Man of the match David Clifford speaking to RTÉ after the match said lifting the Sam Maguire Cup was "something I dreamt of all my life". He said: "It is very hard to put into words. I was always confident we'd get over the line even though over the last few years it did not work out for us".

Kerry manager Jack O'Connor speaking after the match said that he "enjoyed the year" in working with the squad. Speaking to RTÉ Sport, O'Connor said: "We had great fun, great craic. I'm a bit long in the tooth to be feeling pressure."

Galway manager Pádraic Joyce spoke to RTÉ after the match and paid tribute to his squad and their efforts. Speaking to RTÉ Sport, Joyce said: "We were in control in the game for a long time. I think overall people were very good, we worked the first-half really well and got our match-ups set-up." However, he said he could not hide his annoyance over a free awarded against John Daly in the closing stages, saying he "could not get over it."

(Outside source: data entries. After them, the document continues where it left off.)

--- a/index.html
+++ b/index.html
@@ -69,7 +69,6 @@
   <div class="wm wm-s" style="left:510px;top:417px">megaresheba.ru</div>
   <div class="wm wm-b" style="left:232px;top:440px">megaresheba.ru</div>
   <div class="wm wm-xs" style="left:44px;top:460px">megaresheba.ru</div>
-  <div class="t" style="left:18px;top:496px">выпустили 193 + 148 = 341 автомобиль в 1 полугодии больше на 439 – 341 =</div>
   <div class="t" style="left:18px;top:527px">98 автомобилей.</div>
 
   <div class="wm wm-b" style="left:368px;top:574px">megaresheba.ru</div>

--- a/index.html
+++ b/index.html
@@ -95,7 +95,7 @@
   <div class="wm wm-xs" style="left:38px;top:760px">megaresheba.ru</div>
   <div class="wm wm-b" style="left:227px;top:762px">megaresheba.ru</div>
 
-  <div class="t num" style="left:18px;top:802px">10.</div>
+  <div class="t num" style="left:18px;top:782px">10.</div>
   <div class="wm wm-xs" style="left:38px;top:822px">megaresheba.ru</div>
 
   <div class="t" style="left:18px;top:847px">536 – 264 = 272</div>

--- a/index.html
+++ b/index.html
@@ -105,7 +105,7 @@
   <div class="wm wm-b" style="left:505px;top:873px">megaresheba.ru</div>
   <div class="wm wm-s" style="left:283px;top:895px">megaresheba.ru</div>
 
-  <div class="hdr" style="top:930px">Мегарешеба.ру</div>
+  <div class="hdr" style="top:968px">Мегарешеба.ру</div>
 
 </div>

Outgoing RTÉ pundit Pat Spillane, who watched his two nephews Killian and Adrian Spillane win their first All-Ireland medals, remembered his late father Tom, who he said on television afterwards "would have been a proud man to now have 21 All-Ireland medals into his house". He told The Sunday Game Live: "In 1964, my father was a selector on the Kerry team against Galway. The night before the game he had a pain in his chest. He would not go to the doctor and went to the game the following day as a selector. He was dead by Tuesday. Kerry-Galway matches to me always bring back this memory. He would have been a proud man to have 21 All-Ireland medals into his house. It's just a special day."

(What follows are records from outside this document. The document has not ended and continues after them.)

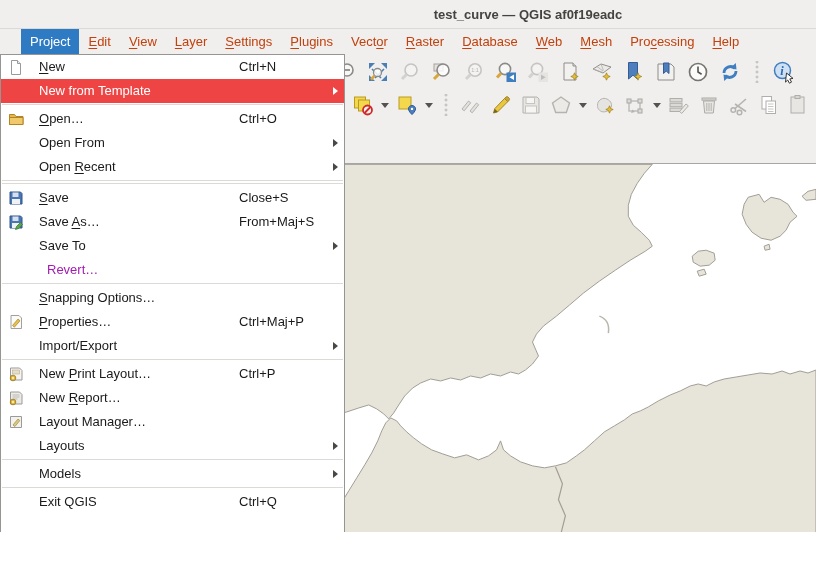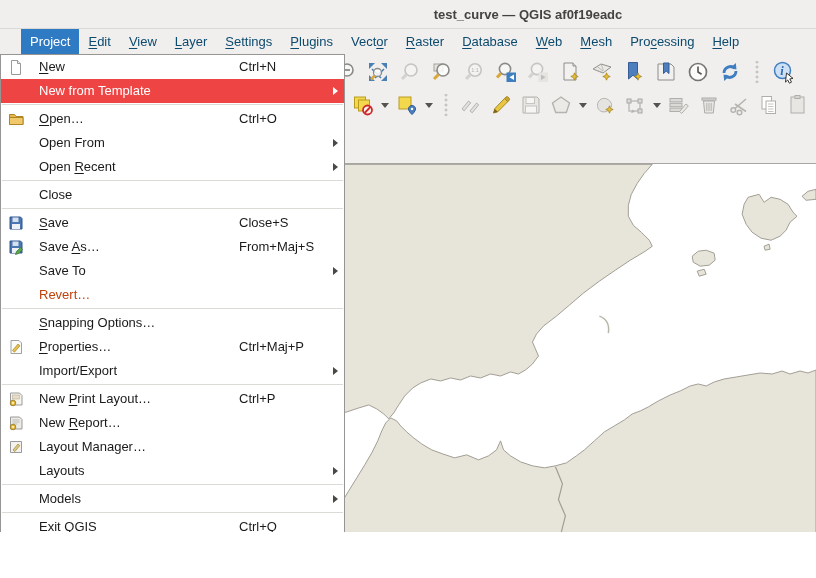--- a/index.html
+++ b/index.html
@@ -14,7 +14,7 @@
   
   #menubar{position:absolute;left:0;top:29px;width:816px;height:25px;background:#f0efee;
            display:flex;align-items:stretch;padding-left:21px;box-sizing:border-box;}
-  .mb-item{line-height:25px;padding:0 9px;color:#0c4a6e;white-space:nowrap;cursor:default;}
+  .mb-item{line-height:25px;padding:0 9px;color:#c2410c;white-space:nowrap;cursor:default;}
   .mb-item.active{background:#2f7bc3;color:#fff;}
   .mn{text-decoration:underline;text-underline-offset:2px;}
   

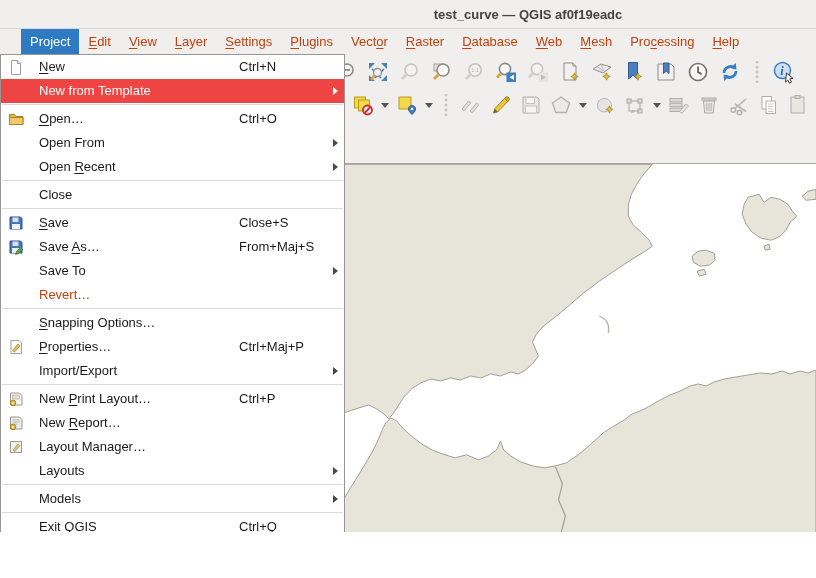--- a/index.html
+++ b/index.html
@@ -346,9 +346,6 @@
 
     <div class="msep"></div>
 
-    <div class="mi">
-      <span class="mi-label">Close</span>
-    </div>
 
     <div class="msep"></div>
 

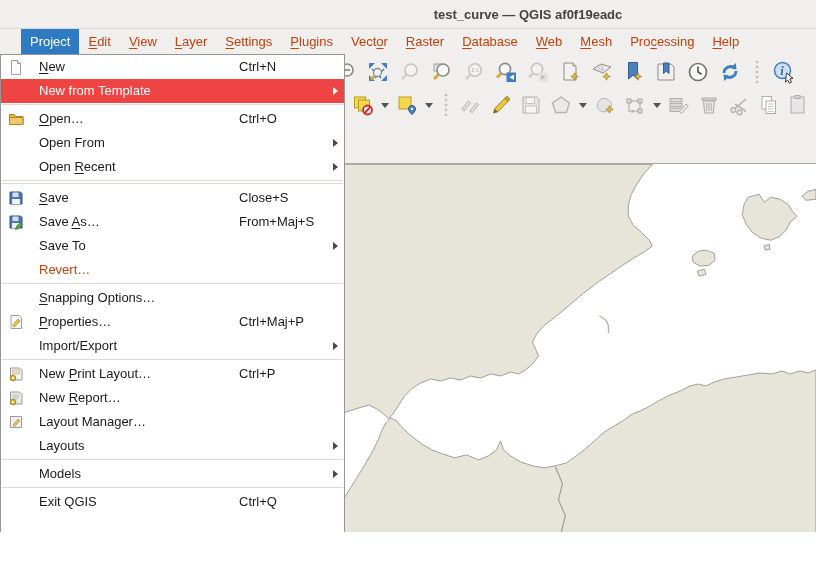--- a/index.html
+++ b/index.html
@@ -47,7 +47,7 @@
   .mi.hl{background:#ef4444;}
   .mi.hl .mi-label,.mi.hl .mi-shortcut{color:#ffffff;}
   .mi.hl .mi-arrow{border-left-color:#ffffff;}
-  .mi.dis .mi-label{color:#c2410c;}
+  .mi.dis .mi-label{color:#a21caf;margin-left:8px;}
   .msep{height:1px;background:#dcdad7;margin:1px 1px 2px 1px;}
 </style>
 </head>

Highlights of the final were shown on The Sunday Game programme which aired at 9:30pm that night on RTÉ2 and was presented by Des Cahill with match analysis from Colm Cooper, Colm O'Rourke, Rory Gallagher, Éamonn Fitzmaurice, Noelle Healy and Oisín McConville.

===Awards===
David Clifford won the man of the match award which was presented by GAA president Larry McCarthy at the Kerry team's celebration banquet in Dublin. He also won The Sunday Game Footballer of the Year award. The Sunday Game panel also picked their 2022 Team of the Year on the Sunday night programme, with seven members of the Kerry team and four members of the Galway team included.

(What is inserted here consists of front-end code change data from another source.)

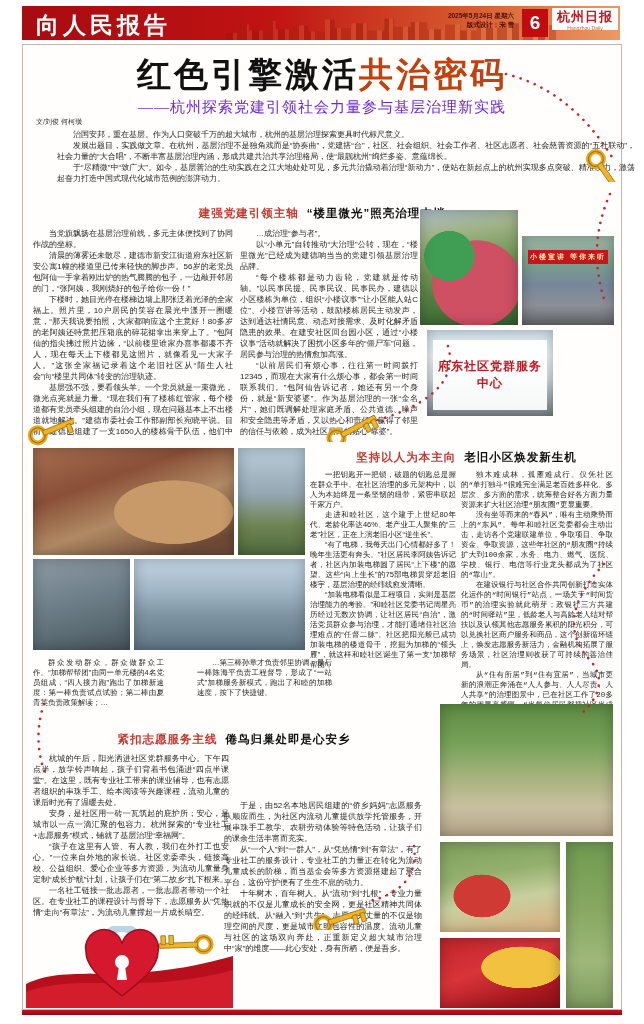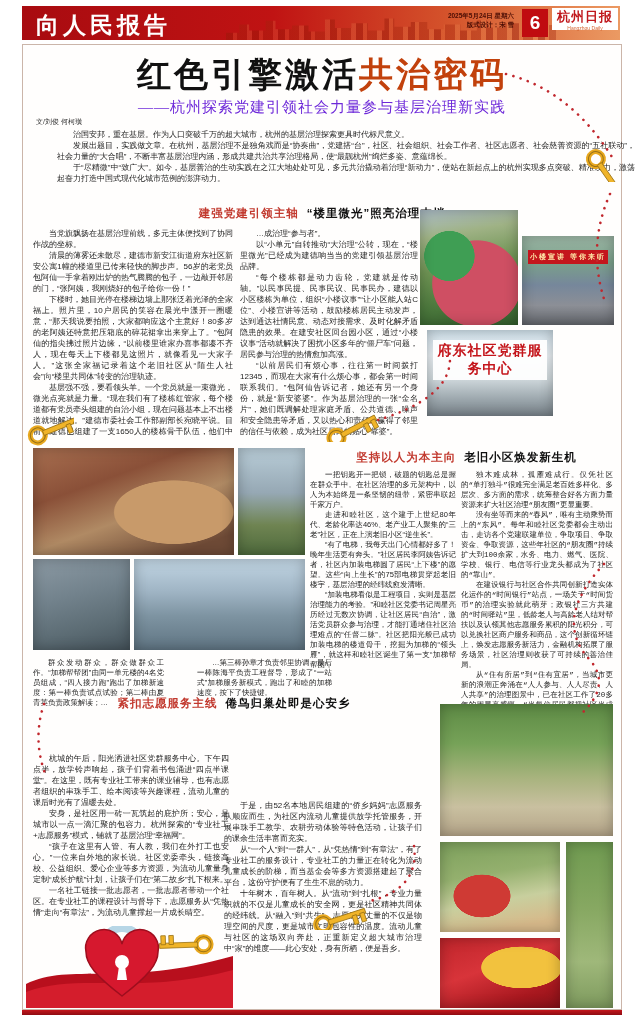--- a/index.html
+++ b/index.html
@@ -57,7 +57,7 @@
   .ph .banner-strip{position:absolute;top:16%;left:7%;right:7%;background:#c4161c;color:#ffe9a8;
                     font-size:7px;font-weight:bold;text-align:center;padding:2px 0;letter-spacing:2px;}
   .ph .sign{position:absolute;top:12%;left:5%;right:5%;background:rgba(255,255,255,.93);color:#c4161c;
-            font-size:14px;font-weight:bold;text-align:center;padding:2px 0;letter-spacing:1px;}
+            font-size:12px;font-weight:bold;text-align:center;padding:18px 0;letter-spacing:1px;}
   
   .deco{position:absolute;pointer-events:none;}
   .dots{fill:none;stroke:#c1272d;stroke-width:2.6;stroke-dasharray:0.1 7.5;stroke-linecap:round;}

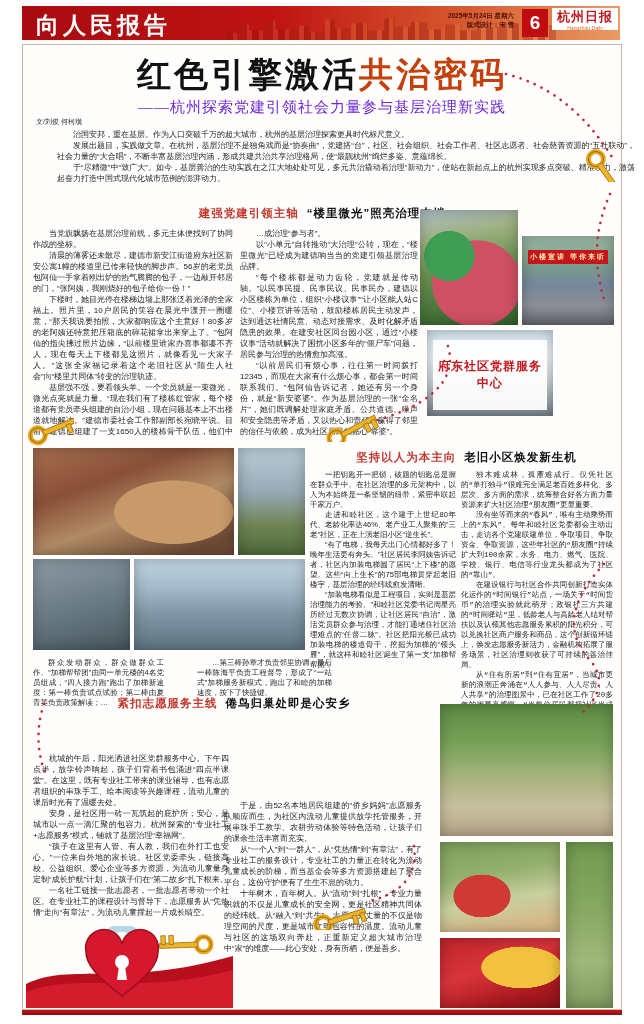--- a/index.html
+++ b/index.html
@@ -160,7 +160,7 @@
       <p>…第三棒孙章才负责邻里协调；最后一棒陈海平负责工程督导，形成了“一站式”加梯服务新模式，跑出了和睦的加梯速度，按下了快捷键。</p>
     </div>
 
-  <div class="sec-head" style="left:33px;top:696px;width:402px;">
+  <div class="sec-head" style="left:33px;top:732px;width:402px;">
     <span class="r">紧扣志愿服务主线</span><span class="b">倦鸟归巢处即是心安乡</span>
   </div>
   <div class="txt" style="left:33px;top:753px;width:196px;height:172px;">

Galway's Shane Walsh was voted Footballer of the Week on the GAA.ie website on 27 July, three days after the final.

===Celebrations===
The Kerry team made their way on an open deck bus from Boherbee to a "Welcome Home" reception in Denny Street at around 6:30pm. Celebrations commenced in Tralee with live music on the Denny Street platform at 4:15pm, where crowds lined the streets of the town to a reception at the Ashe Memorial Hall. Among the attendees was the Minister for Education, Norma Foley. They then travelled to the Fitzgerald Stadium at 8pm where more than 10,000 people attended, and then to the Gleneagle Hotel in Killarney where further celebrations took place at 9pm. Speaking in Tralee, joint-captain Seán O'Shea said: "To be here today and see this crowd is unbelievable." He paid tribute to Galway, and said there was great respect between the two counties.

Meanwhile, the Galway team, as runners-up, also had a homecoming celebration the day after the final to honour both the senior team and the minor team who won the All-Ireland Minor Football Championship. Both teams visited Tuam Stadium and Pearse Stadium between 4pm and 7pm respectively, while the senior footballers also came to the Fair Green in Ballinasloe beforehand en route to Tuam.